[User interface change data]

+ + + +

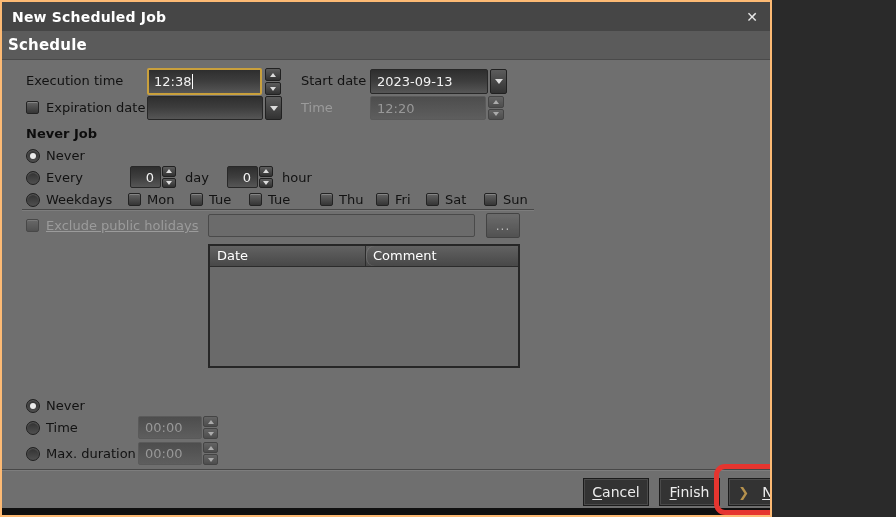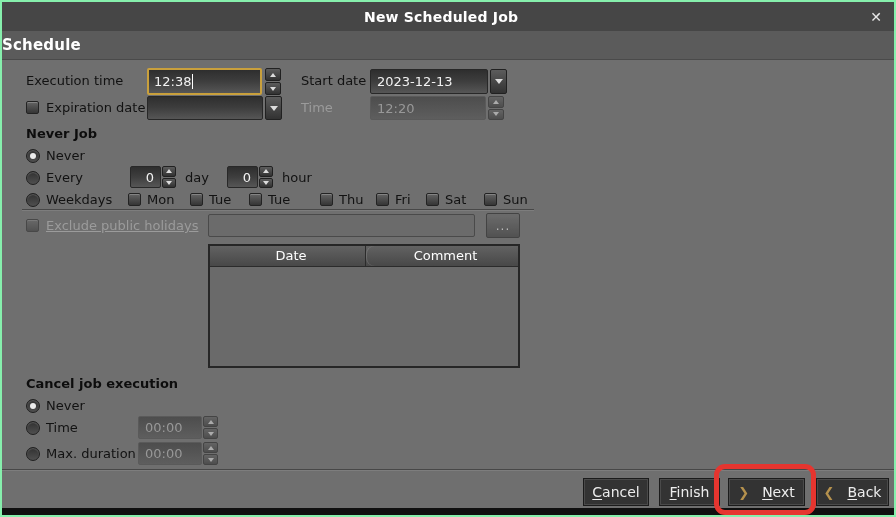--- a/index.html
+++ b/index.html
@@ -6,7 +6,7 @@
   html,body { width:896px; height:517px; }
   body { font-family:"DejaVu Sans","Liberation Sans",sans-serif; font-size:13px; background:#2a2a2a; }
 
-  .window { position:relative; width:896px; height:517px; background:#6f6f6f; border:2px solid #86efac; overflow:hidden;text-align:center; }
+  .window { position:relative; width:772px; height:517px; background:#6f6f6f; border:2px solid #fdba74; overflow:hidden; }
 
   .titlebar { position:absolute; top:0; left:0; right:0; height:29px; background:#464646; display:flex; align-items:center; padding:0 12px 0 10px; }
   .titlebar .title { color:#ffffff; font-weight:bold; font-size:14px; flex:1; letter-spacing:.2px; }

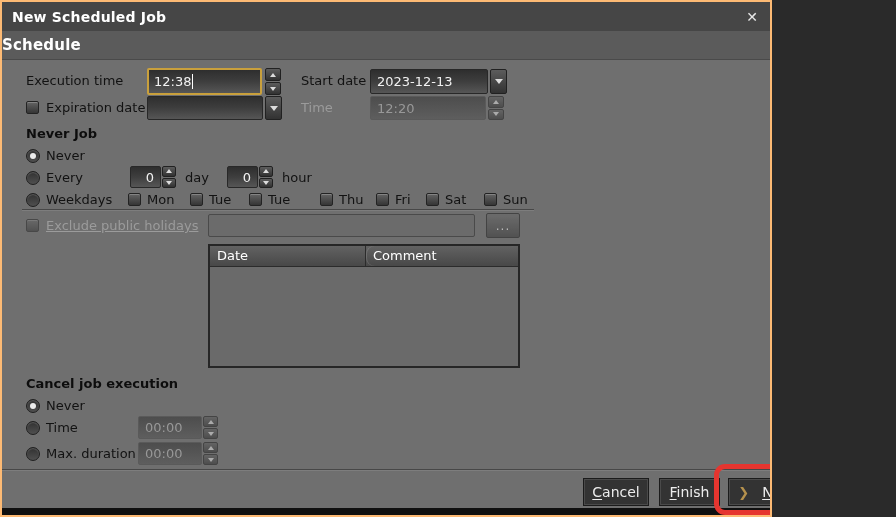--- a/index.html
+++ b/index.html
@@ -12,7 +12,7 @@
   .titlebar .title { color:#ffffff; font-weight:bold; font-size:14px; flex:1; letter-spacing:.2px; }
   .close { color:#e8e8e8; font-size:14px; font-weight:bold; cursor:pointer; line-height:1; }
 
-  .pagehdr { position:absolute; top:29px; left:0; right:0; height:29px; background:#5b5b5b; border-bottom:1px solid #4a4a4a; display:flex; align-items:center; padding:0 0; }
+  .pagehdr { position:absolute; top:29px; left:0; right:0; height:29px; background:#5b5b5b; border-bottom:1px solid #4a4a4a; display:flex; align-items:center; padding:0 6px; }
   .pagehdr span { color:#ffffff; font-weight:bold; font-size:15px; letter-spacing:.2px; }
 
   .lbl { position:absolute; color:#121212; white-space:nowrap; }

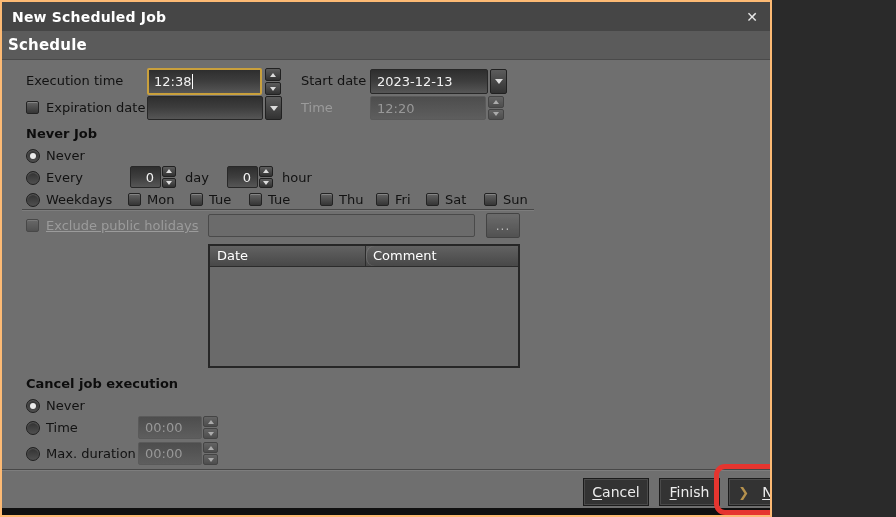--- a/index.html
+++ b/index.html
@@ -89,7 +89,7 @@
   </div>
   <div class="lbl" style="left:299px;top:66px;line-height:26px;">Start date</div>
   <div class="tinput" style="left:368px;top:67px;width:118px;height:25px;">
-    <span>2023-12-13</span>
+    <span>2023-09-13</span>
   </div>
   <div class="ddbtn" style="left:488px;top:67px;width:17px;height:25px;">
     <div class="tri-down"></div>

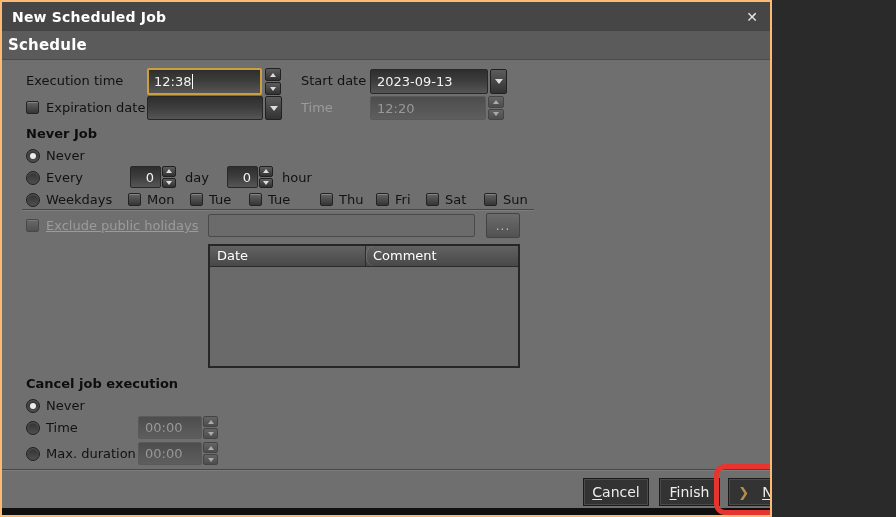--- a/index.html
+++ b/index.html
@@ -183,7 +183,6 @@
     <div class="tbody"></div>
   </div>
 
-  <div class="lbl bold" style="left:24px;top:374px;">Cancel job execution</div>
 
   <div class="radio checked" style="left:24px;top:397px;"></div>
   <div class="lbl" style="left:44px;top:396px;">Never</div>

+ + + +

• **Task objective**
What you write must match, line for line, the records from the line containing "color:#e8e8e8; font-size:14px; font-weight:bold;" through the last line, with every picture left out.

• **Exercise response**
   .close { color:#e8e8e8; font-size:14px; font-weight:bold; cursor:pointer; line-height:1; }
 
-  .pagehdr { position:absolute; top:29px; left:0; right:0; height:29px; background:#5b5b5b; border-bottom:1px solid #4a4a4a; display:flex; align-items:center; padding:0 0; }
+  .pagehdr { position:absolute; top:29px; left:0; right:0; height:29px; background:#5b5b5b; border-bottom:1px solid #4a4a4a; display:flex; align-items:center; padding:0 6px; }
   .pagehdr span { color:#ffffff; font-weight:bold; font-size:15px; letter-spacing:.2px; }
 
   .lbl { position:absolute; color:#121212; white-space:nowrap; }

--- a/index.html
+++ b/index.html
@@ -89,7 +89,7 @@
   </div>
   <div class="lbl" style="left:299px;top:66px;line-height:26px;">Start date</div>
   <div class="tinput" style="left:368px;top:67px;width:118px;height:25px;">
-    <span>2023-12-13</span>
+    <span>2023-09-13</span>
   </div>
   <div class="ddbtn" style="left:488px;top:67px;width:17px;height:25px;">
     <div class="tri-down"></div>

--- a/index.html
+++ b/index.html
@@ -183,7 +183,6 @@
     <div class="tbody"></div>
   </div>
 
-  <div class="lbl bold" style="left:24px;top:374px;">Cancel job execution</div>
 
   <div class="radio checked" style="left:24px;top:397px;"></div>
   <div class="lbl" style="left:44px;top:396px;">Never</div>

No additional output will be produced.